Your BTC quantity increased, but you didn't sell at the high price.

Scenario 2: Settlement price at or above 65,000 USDT (e.g., 68,000)

Target price was reached — your BTC is sold at the target price, and you receive USDT:

  • Receive 1 x 65,000 x (1 + 3.836%) = 67,493 USDT

You sold your BTC at 65,000 (plus interest compensation), but the market price rose to 68,000 — you missed some upside.

Buy Low Example

Setup:

  • You hold 60,000 USDT
  • Subscribe to a "Buy Low" product: target price 55,000 USDT, 7-day term, 150% APR
  • Actual interest = 150% x 7/365 = 2.877%

Scenario 1: Settlement price above 55,000 USDT (e.g., 62,000)

Target price was not reached — you get back USDT principal + USDT interest:

  • Receive 60,000 x (1 + 2.877%) = 61,726.2 USDT

You earned interest but didn't get to buy BTC at the low price.

Scenario 2: Settlement price at or below 55,000 USDT (e.g., 52,000)

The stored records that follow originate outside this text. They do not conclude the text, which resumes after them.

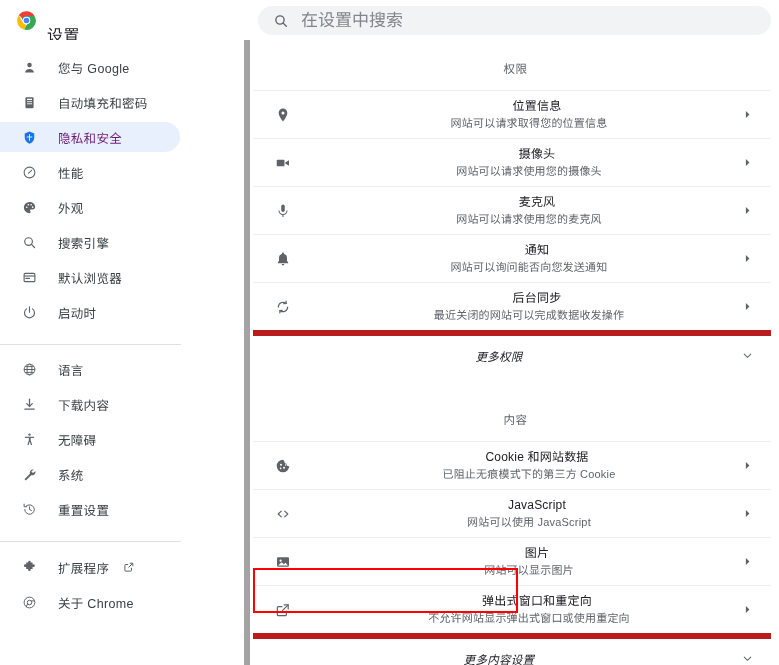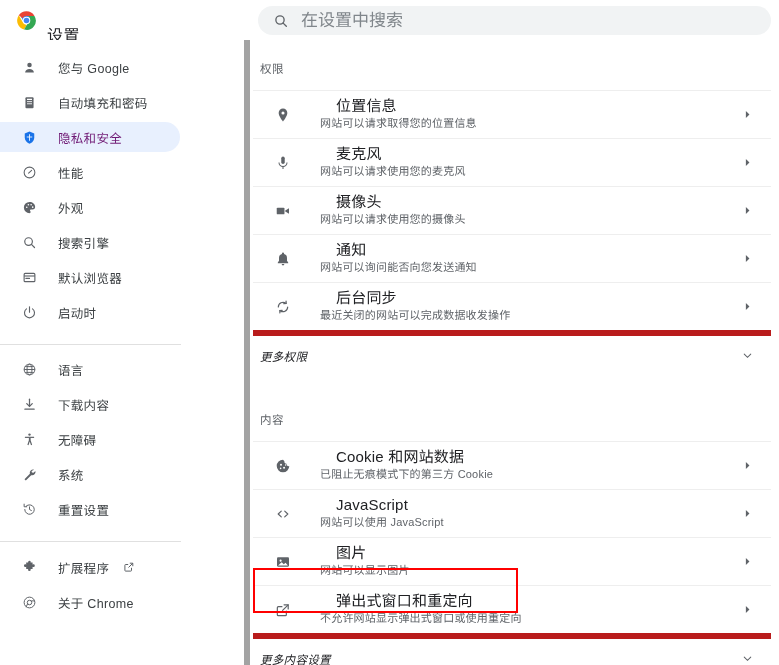"权限" .main { text-align: none -> center }
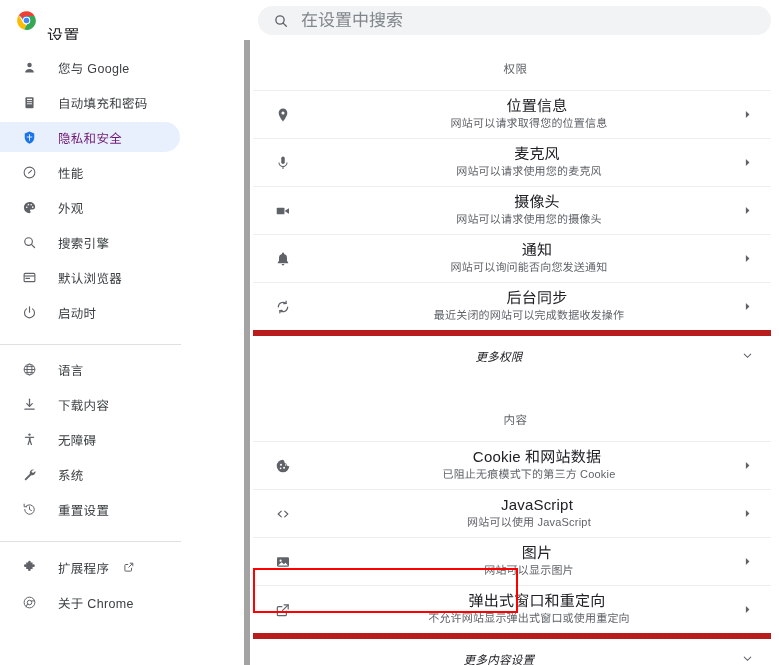"位置信息" .row-title { font-size: 15px -> 12px }
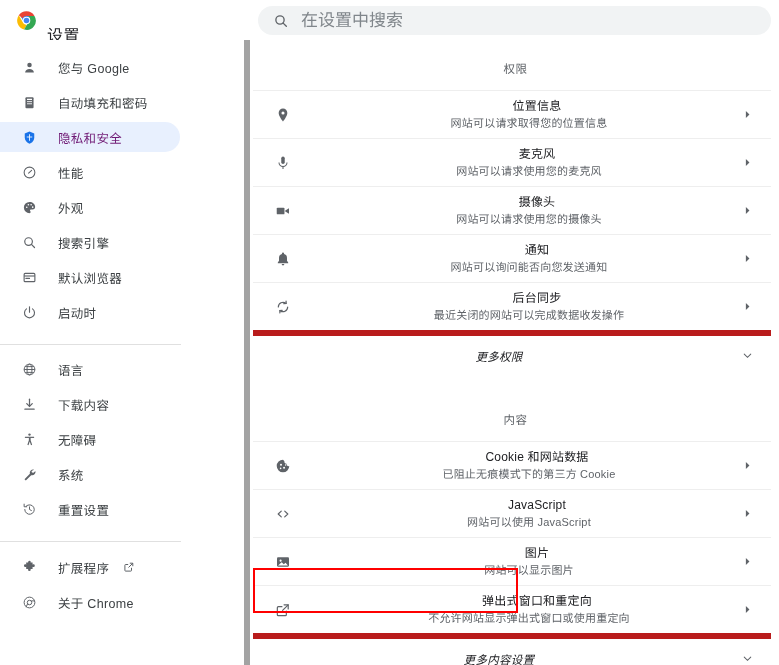"麦克风" div.row { order: before "摄像头" -> after "摄像头" }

Target price was reached — your USDT buys BTC at the target price:

  • Receive 60,000 / 55,000 x (1 + 2.877%) = 1.1222 BTC
  • Valued at 52,000 ≈ 58,354 USDT

You bought BTC at 55,000, but the market dropped to 52,000 — you overpaid.

Core Logic

The essence of Dual Investment is earning extra yield while bearing price risk. Think of it as "selling options":

  • Sell High ≈ selling a covered call — the option premium is your interest
  • Buy Low ≈ selling a cash-secured put — likewise, the option premium is your interest

When to Use It

Sell High suits: You hold BTC/ETH and don't think it will reach a certain price in the short term — you want to earn extra yield. Even if it does reach the target and gets sold, you're okay with that.

Buy Low suits: You're holding USDT waiting to buy the dip at a certain price level. Buy Low is like placing a "discounted buy" order while earning interest in the meantime.

Risks to Watch

  1. No early redemption: Once subscribed, funds are locked until maturity — cannot be cancelled
  2. Losses in extreme markets: If price deviates significantly from the target, your interest may be far from covering the price loss
  3. APR can be misleading: 200% APR looks impressive, but the actual interest earned over 7 days is roughly 3-4%
  4. Settlement price timing: It's not the day's average price, but the price at a specific moment at expiry

Understanding these calculations helps you evaluate risk and return objectively rather than being misled by headline yield numbers.